Wysoka specyficzność enzymów wynika z komplementarności konformacyjnej i elektrostatycznej pomiędzy cząsteczkami substratu i enzymu oraz unikalnej struktury centrum aktywnego enzymu, która zapewnia „rozpoznanie”, wysokie powinowactwo i selektywność występowania jednego konkretnego reakcja.

W zależności od mechanizmu działania wyróżnia się enzymy o specyficzności względnej lub grupowej oraz o specyficzności absolutnej.

Dla działania niektórych enzymów hydrolitycznych największe znaczenie ma rodzaj wiązania chemicznego w cząsteczce substratu. Na przykład pepsyna rozkłada białka pochodzenia zwierzęcego i roślinnego, choć mogą one różnić się budową chemiczną, składem i właściwościami fizjologicznymi. Jednakże pepsyna nie rozkłada węglowodanów i tłuszczów. Wyjaśnia to fakt, że miejscem działania pepsyny jest wiązanie peptydowe. W przypadku działania lipazy takim miejscem jest wiązanie estrowe tłuszczów.

Oznacza to, że enzymy te mają względną specyficzność.

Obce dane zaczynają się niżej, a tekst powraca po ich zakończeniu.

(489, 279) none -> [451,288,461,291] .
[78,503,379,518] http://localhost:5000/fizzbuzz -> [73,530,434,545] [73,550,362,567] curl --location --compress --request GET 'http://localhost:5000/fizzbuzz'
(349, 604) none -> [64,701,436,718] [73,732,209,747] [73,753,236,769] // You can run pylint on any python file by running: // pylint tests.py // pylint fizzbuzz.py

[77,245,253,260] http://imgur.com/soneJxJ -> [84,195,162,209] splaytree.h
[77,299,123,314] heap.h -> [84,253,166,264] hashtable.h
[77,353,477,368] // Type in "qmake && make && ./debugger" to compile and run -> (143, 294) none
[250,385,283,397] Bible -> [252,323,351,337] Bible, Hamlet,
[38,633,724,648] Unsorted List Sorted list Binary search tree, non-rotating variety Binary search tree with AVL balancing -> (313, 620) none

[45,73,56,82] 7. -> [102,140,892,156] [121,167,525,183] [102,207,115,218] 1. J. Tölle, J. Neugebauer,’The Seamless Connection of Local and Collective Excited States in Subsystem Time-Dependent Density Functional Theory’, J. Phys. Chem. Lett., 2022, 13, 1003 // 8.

Bezwzględną swoistością działania nazywa się zdolność enzymu do katalizowania przemiany tylko pojedynczego substratu, a wszelkie zmiany w strukturze substratu czynią go niedostępnym dla działania enzymu. Na przykład: arginaza, która rozkłada argininę; ureaza, która katalizuje rozkład mocznika.

Istnieją dowody na istnienie specyficzności stereochemicznej wynikającej z istnienia optycznie izomerycznych form L i D lub izomerów geometrycznych (cis- i trans-)

Zatem znane są oksydazy L i D a/k.

Jeśli jakikolwiek związek występuje w postaci izomerów cis i trans, to dla każdej z tych form istnieje własny enzym. Na przykład fumaraza katalizuje konwersję tylko kwasu fumarowego (trans), ale nie działa na izomer cis, kwas maleinowy.